#### Records to use
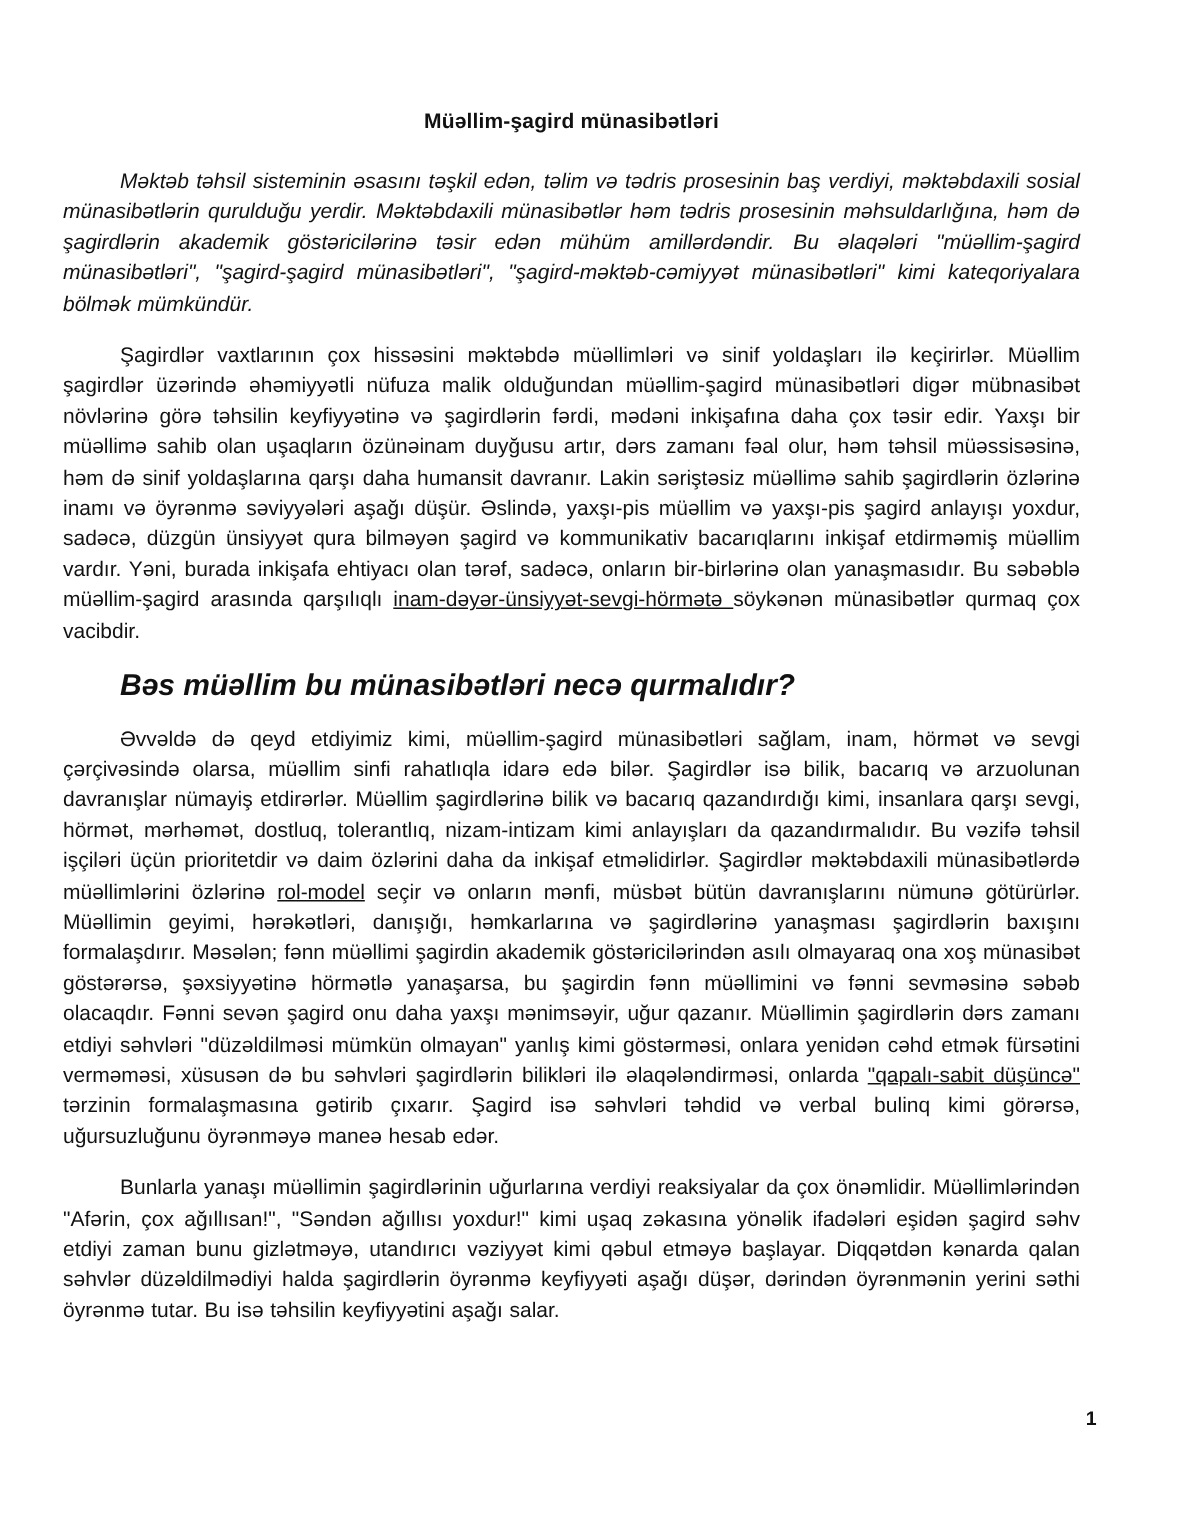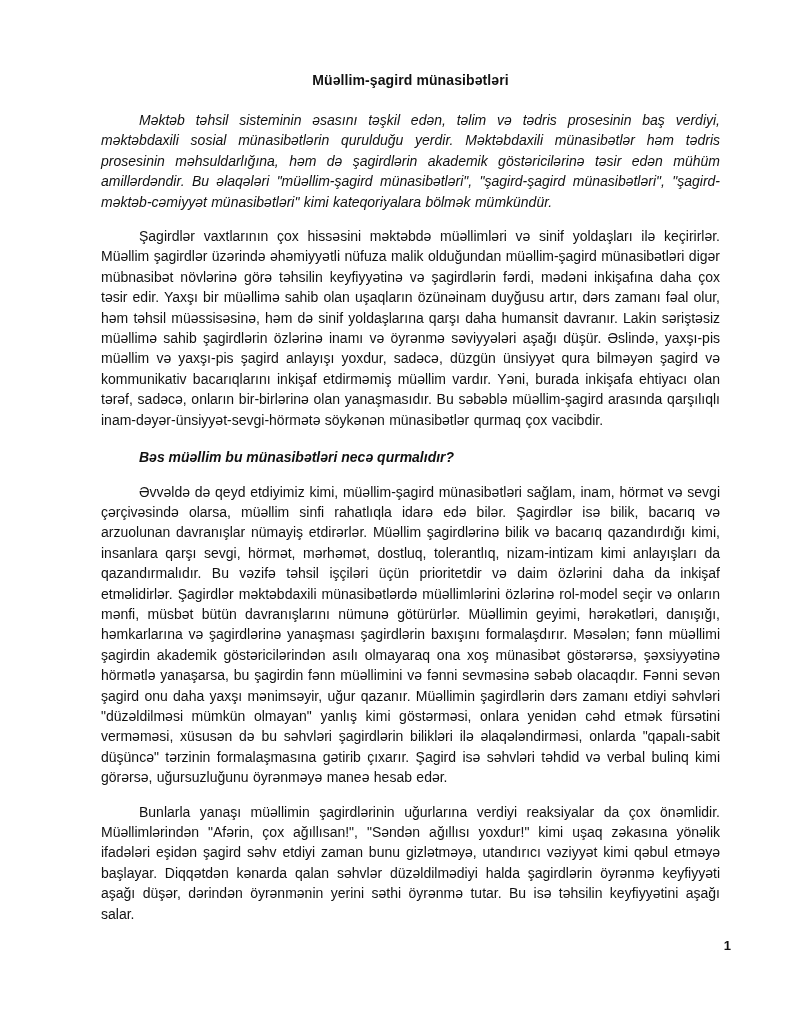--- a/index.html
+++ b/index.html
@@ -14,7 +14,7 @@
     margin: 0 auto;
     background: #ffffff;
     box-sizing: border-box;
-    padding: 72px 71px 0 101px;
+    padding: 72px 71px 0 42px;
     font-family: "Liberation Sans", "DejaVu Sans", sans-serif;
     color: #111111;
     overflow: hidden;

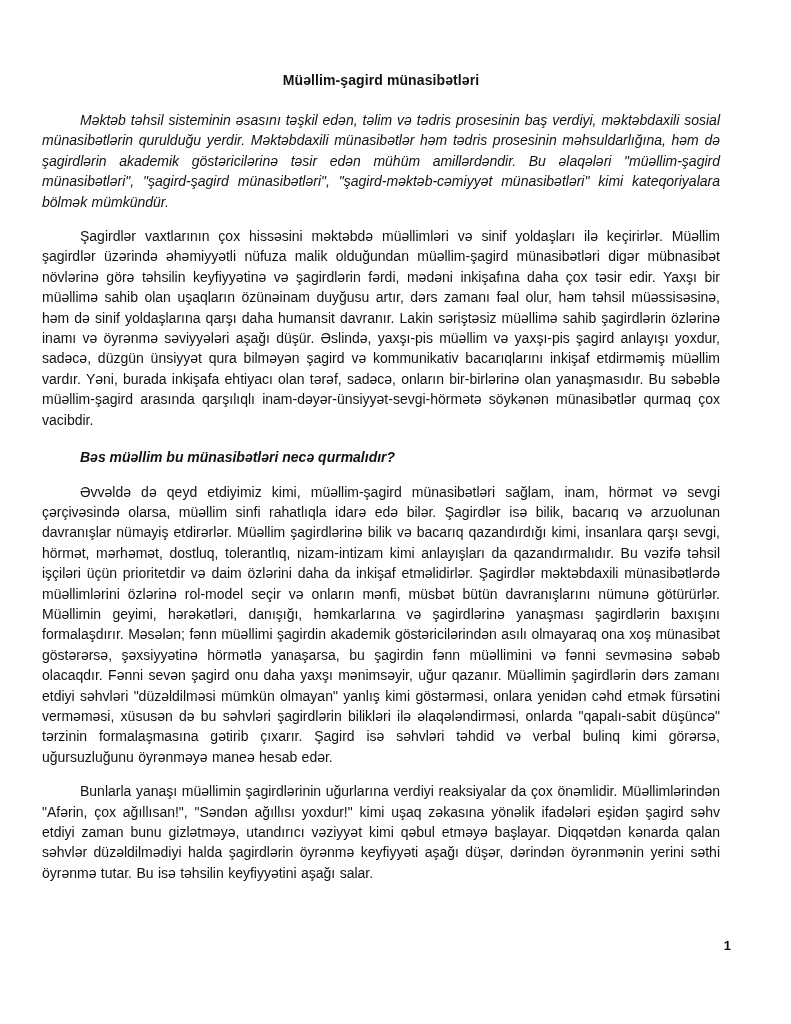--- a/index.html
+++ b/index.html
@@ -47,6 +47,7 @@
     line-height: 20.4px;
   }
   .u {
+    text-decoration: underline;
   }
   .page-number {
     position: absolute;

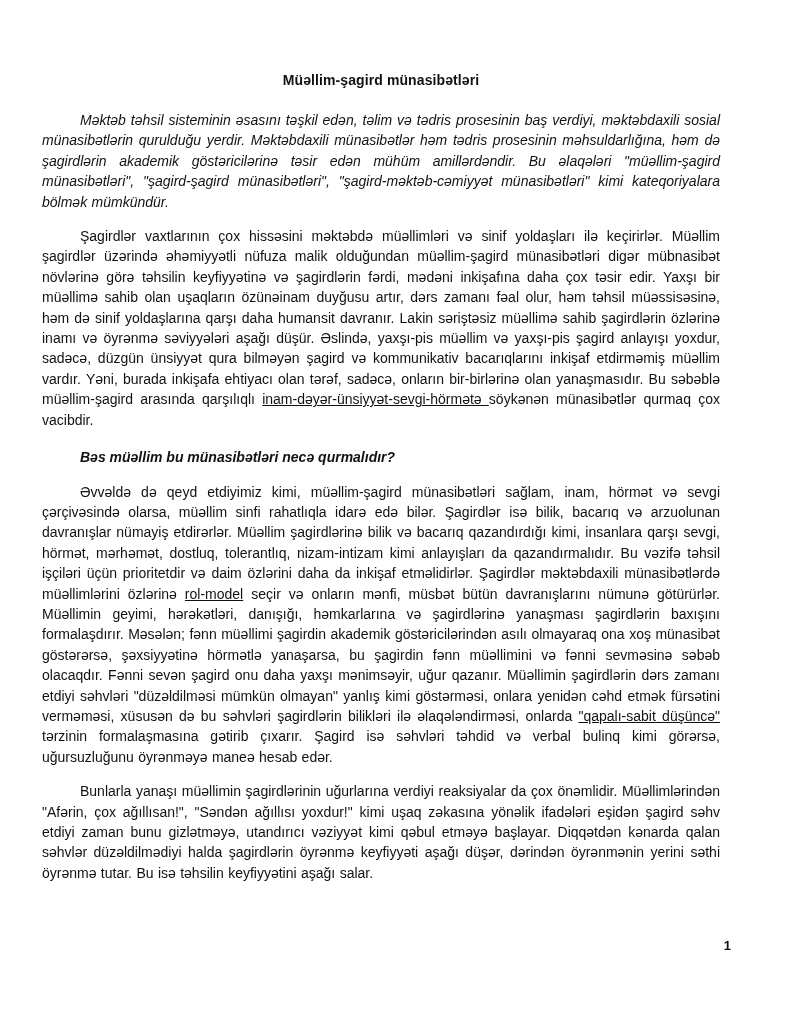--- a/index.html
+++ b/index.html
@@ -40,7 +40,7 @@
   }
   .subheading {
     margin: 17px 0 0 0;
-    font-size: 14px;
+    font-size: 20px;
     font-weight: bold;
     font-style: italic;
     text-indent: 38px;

#### Required work
Everything from the line containing "-14,7 +14,7 @@" through the last line of the entries is to be output exactly as written, minus any pictures.

#### Your response
@@ -14,7 +14,7 @@
     margin: 0 auto;
     background: #ffffff;
     box-sizing: border-box;
-    padding: 72px 71px 0 101px;
+    padding: 72px 71px 0 42px;
     font-family: "Liberation Sans", "DejaVu Sans", sans-serif;
     color: #111111;
     overflow: hidden;

--- a/index.html
+++ b/index.html
@@ -47,6 +47,7 @@
     line-height: 20.4px;
   }
   .u {
+    text-decoration: underline;
   }
   .page-number {
     position: absolute;

--- a/index.html
+++ b/index.html
@@ -40,7 +40,7 @@
   }
   .subheading {
     margin: 17px 0 0 0;
-    font-size: 14px;
+    font-size: 20px;
     font-weight: bold;
     font-style: italic;
     text-indent: 38px;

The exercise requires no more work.